A new method has been developed to detect RNA-DNA hybrids in situ by fluorescence microscopy. This overcomes some of the disadvantages of autoradiographical detection of in situ hybridization, notably the low resolution and long exposure times needed. A procedure to label RNA at its 3'-terminus with a fluorochrome molecule has been developed. The optimal conditions for the cytochemical hybridisation reaction of this fluorochrome-labeled RNA were investigated using a model consisting of Sepharose beads to which nucleic acids has been bound. With RNA labeled both with 3H and rhodamine the hybridization reaction could be studied both biochemically by scintillation counting and cytochemically by microfluorometry.
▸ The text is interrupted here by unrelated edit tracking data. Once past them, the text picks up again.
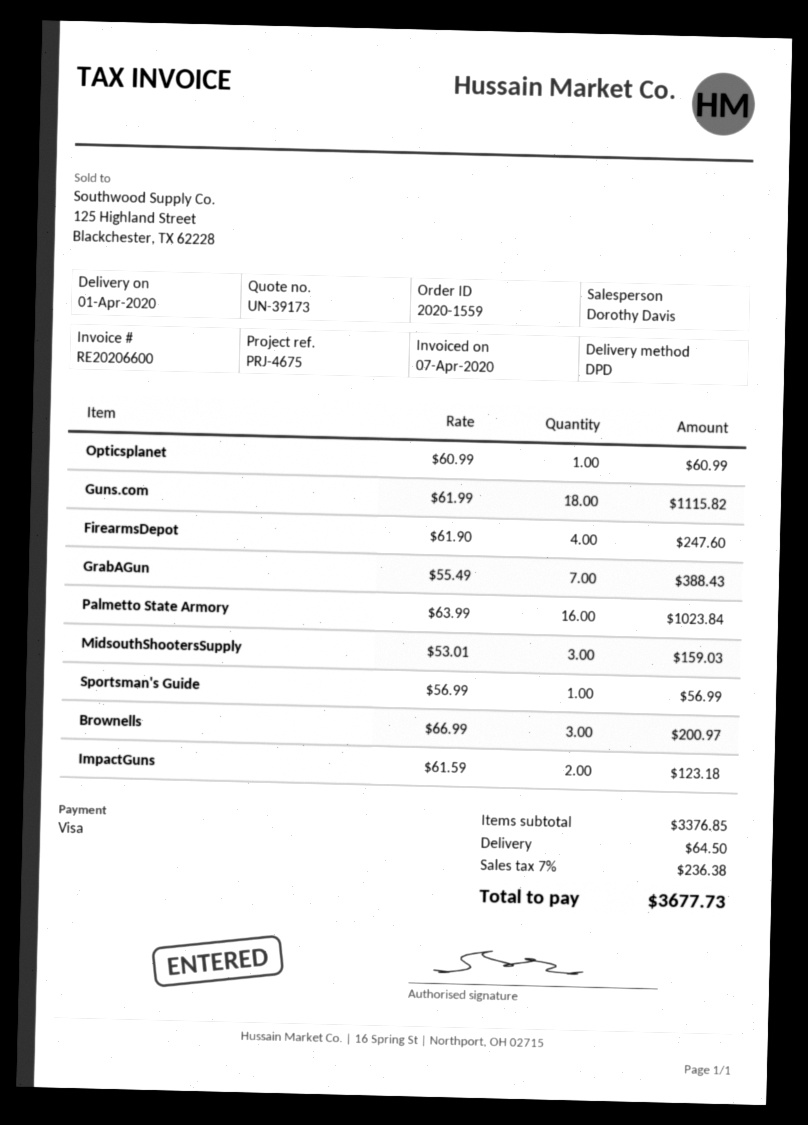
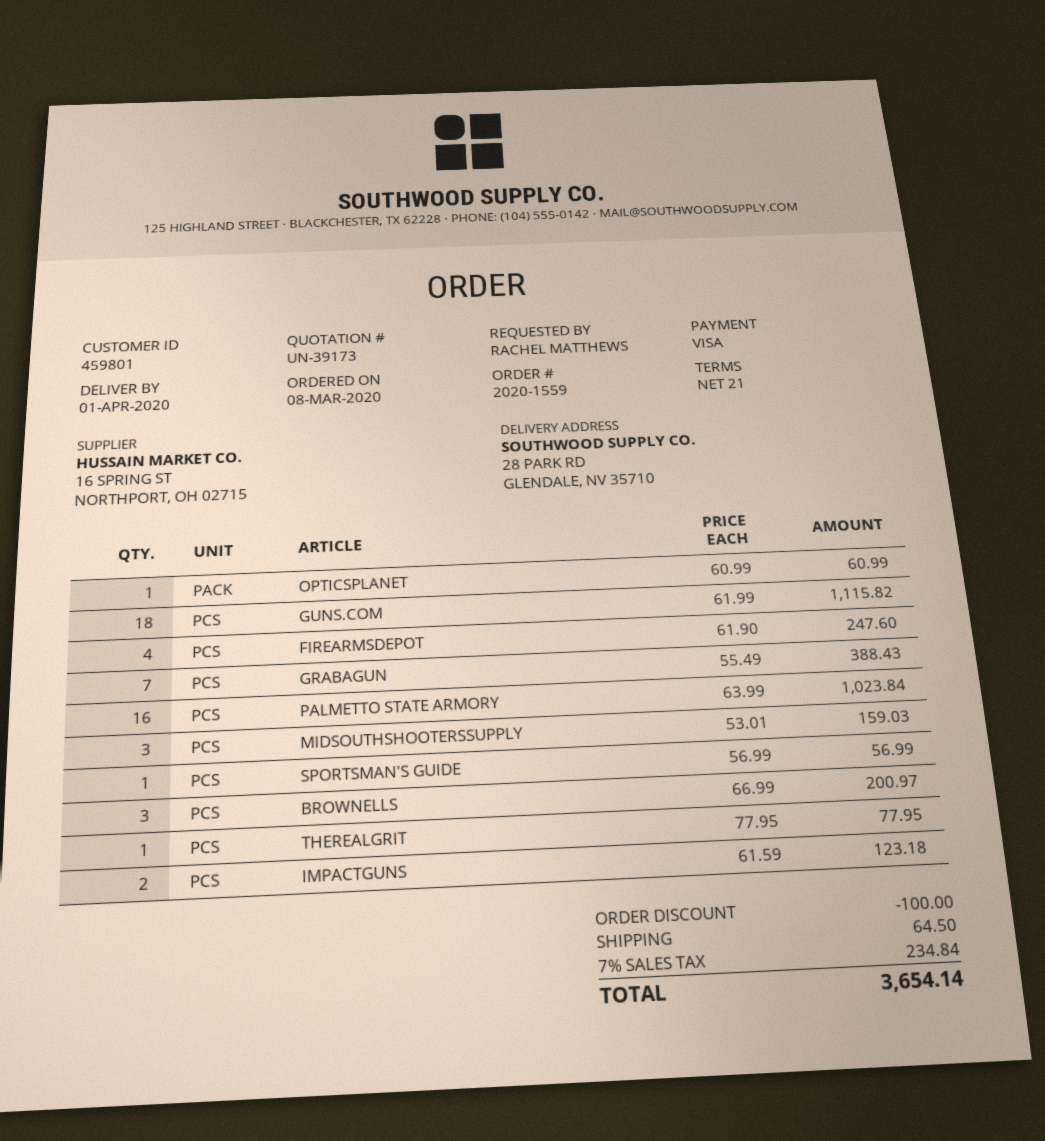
THEREALGRIT: none -> 1 x 77.95 = 77.95
discount: none -> 100.00
tax: 7% = 236.38 -> 7% = 234.84
total: 3677.73 -> 3654.14

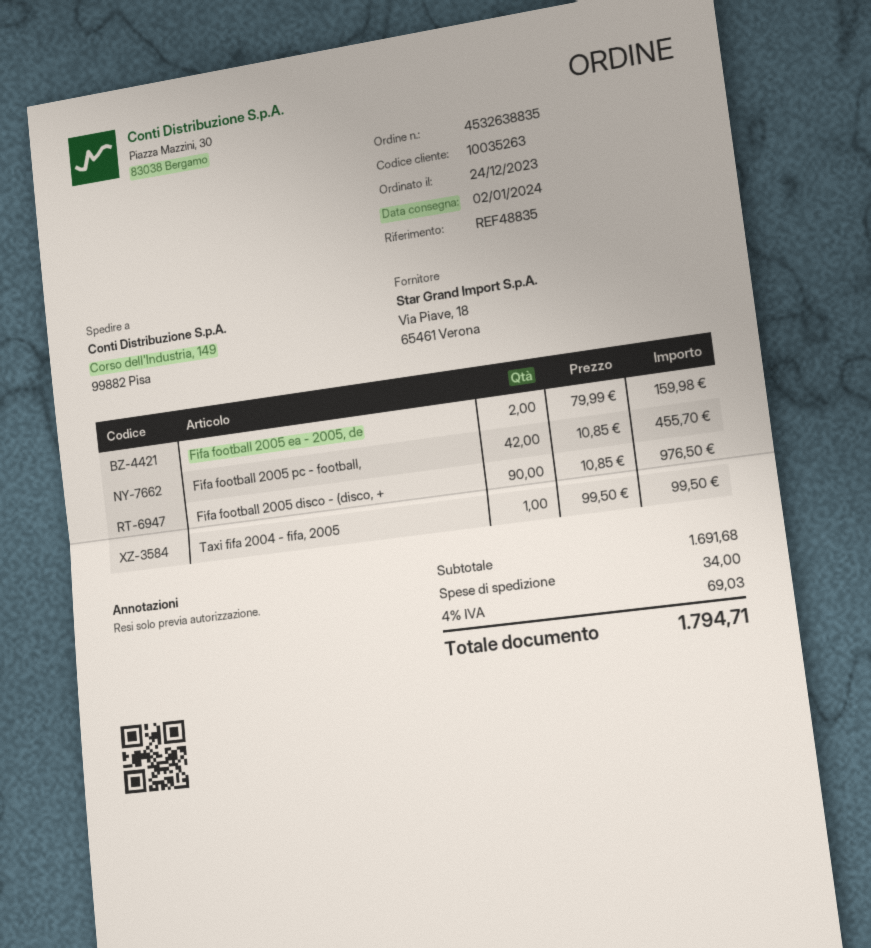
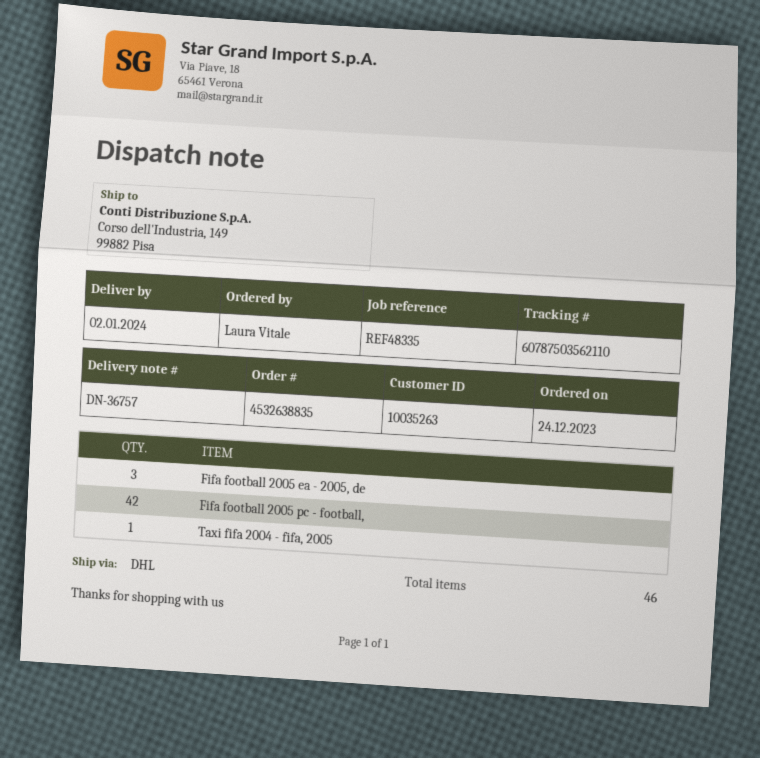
reference: REF48835 -> REF48335
Fifa football 2005 ea - 2005, de: 2 -> 3
Fifa football 2005 disco - (disco, +: 90 -> none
The fluorochrome-RNA bond was found to be unstable at higher temperatures. Therefore, the hybridization reaction had to be performed at room temperature in formamide-containing buffers. With fluorochrome-labeled complementary RNA kinetoplast DNA in Crithidia luciliae, adenovirus-5 DNA in infected KB cells and 5S rRNA, tRNA and cloned histone genes in polytene chromosomes of Drosophila could be localised. An immunocytochemical amplification method was developed that increased the sensitivity of the direct method. Several recently developed hybridocytochemical methods based on a combination of a hybridisation reaction in the first layer followed by immunocytochemical second layers, are described. The prospects of the application of the hybridocytochemical techniques in biomedical research, such as gene localisation and virus diagnosis, are discussed.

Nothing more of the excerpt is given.